Integrating driver, in-cabin, and outside environment's contextual cues into the vehicle's decision making is the centerpiece of semi-automated vehicle safety. Multiple systems have been developed for providing context to the vehicle, which often rely on video streams capturing drivers' physical and environmental states. While video streams are a rich source of information, their ability in providing context can be challenging in certain situations, such as low illuminance environments (e.g., night driving), and they are highly privacy-intrusive.

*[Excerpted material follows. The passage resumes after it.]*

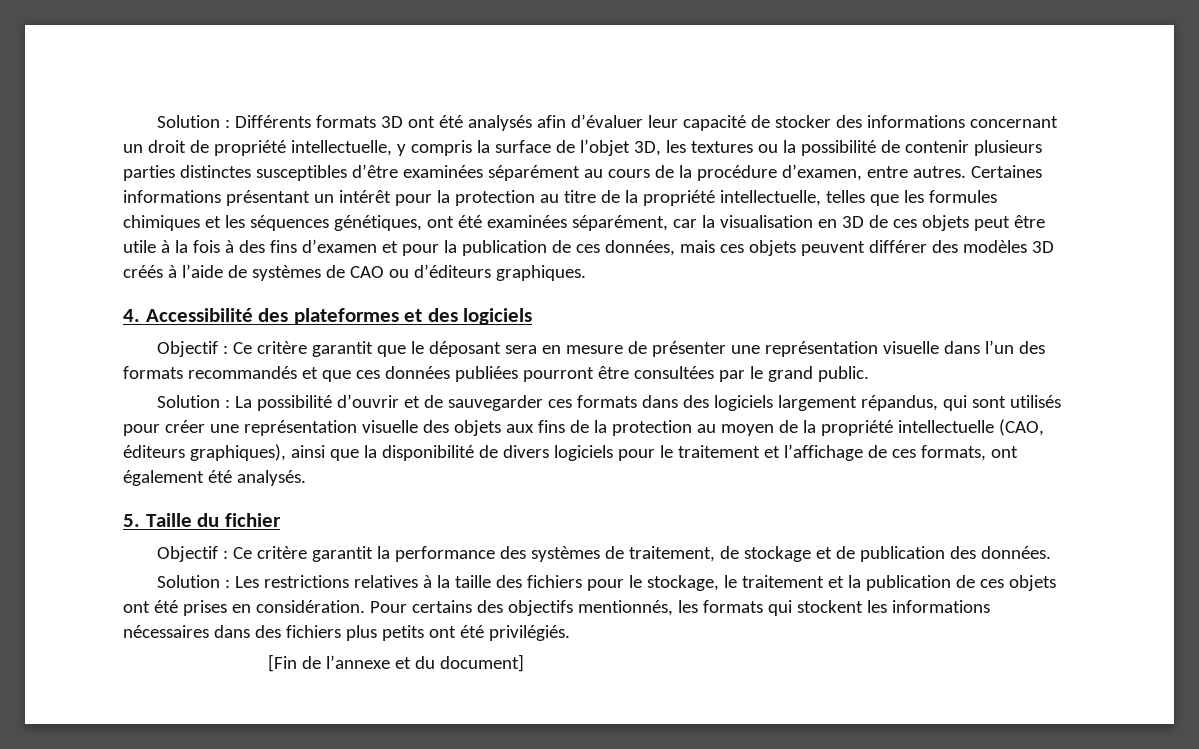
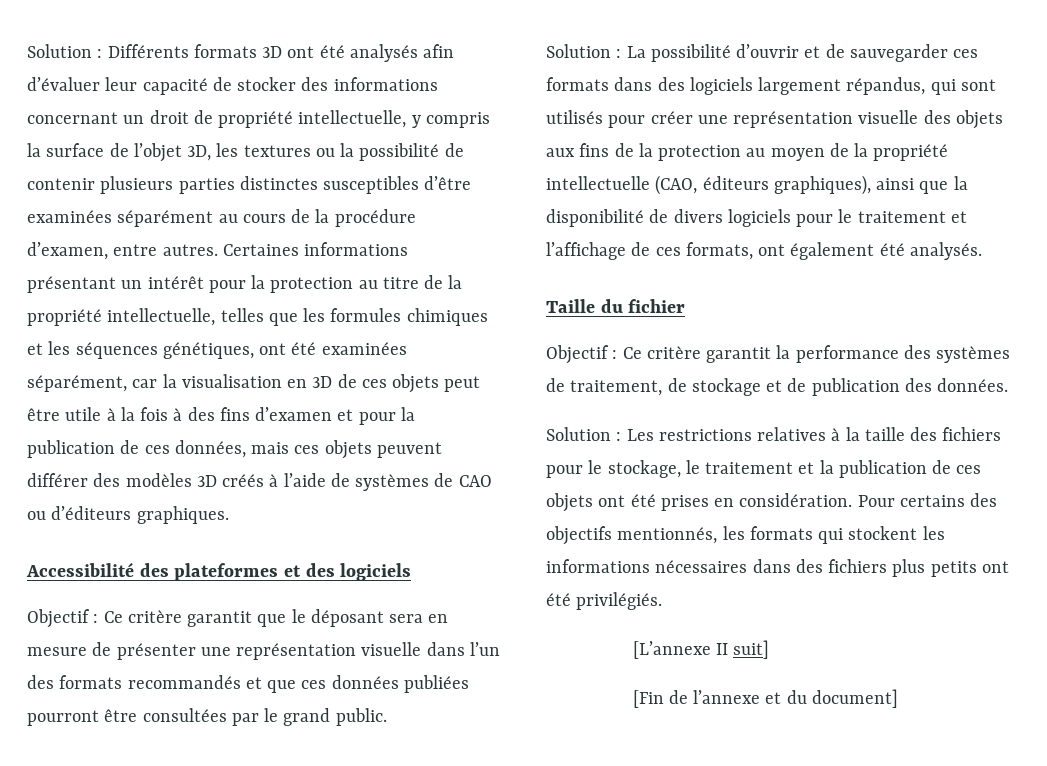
- 4. Accessibilité des plateformes et des logiciels
+ Accessibilité des plateformes et des logiciels
- 5. Taille du fichier
+ Taille du fichier
+ [L’annexe II suit]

In this study, we leverage passive sensing through smartwatches for classifying elements of driving context. Specifically, through using the data collected from 15 participants in a naturalistic driving study, and by using multiple machine learning algorithms such as random forest, we classify driver's activities (e.g., using phone and eating), outside events (e.g., passing intersection and changing lane), and outside road attributes (e.g., driving in a city versus a highway) with an average F1 score of 94.55, 98.27, and 97.86 % respectively, through 10-fold cross-validation. Our results show the applicability of multimodal data retrieved through smart wearable devices in providing context in real-world driving scenarios and pave the way for a better shared autonomy and privacy-aware driving data-collection, analysis, and feedback for future autonomous vehicles.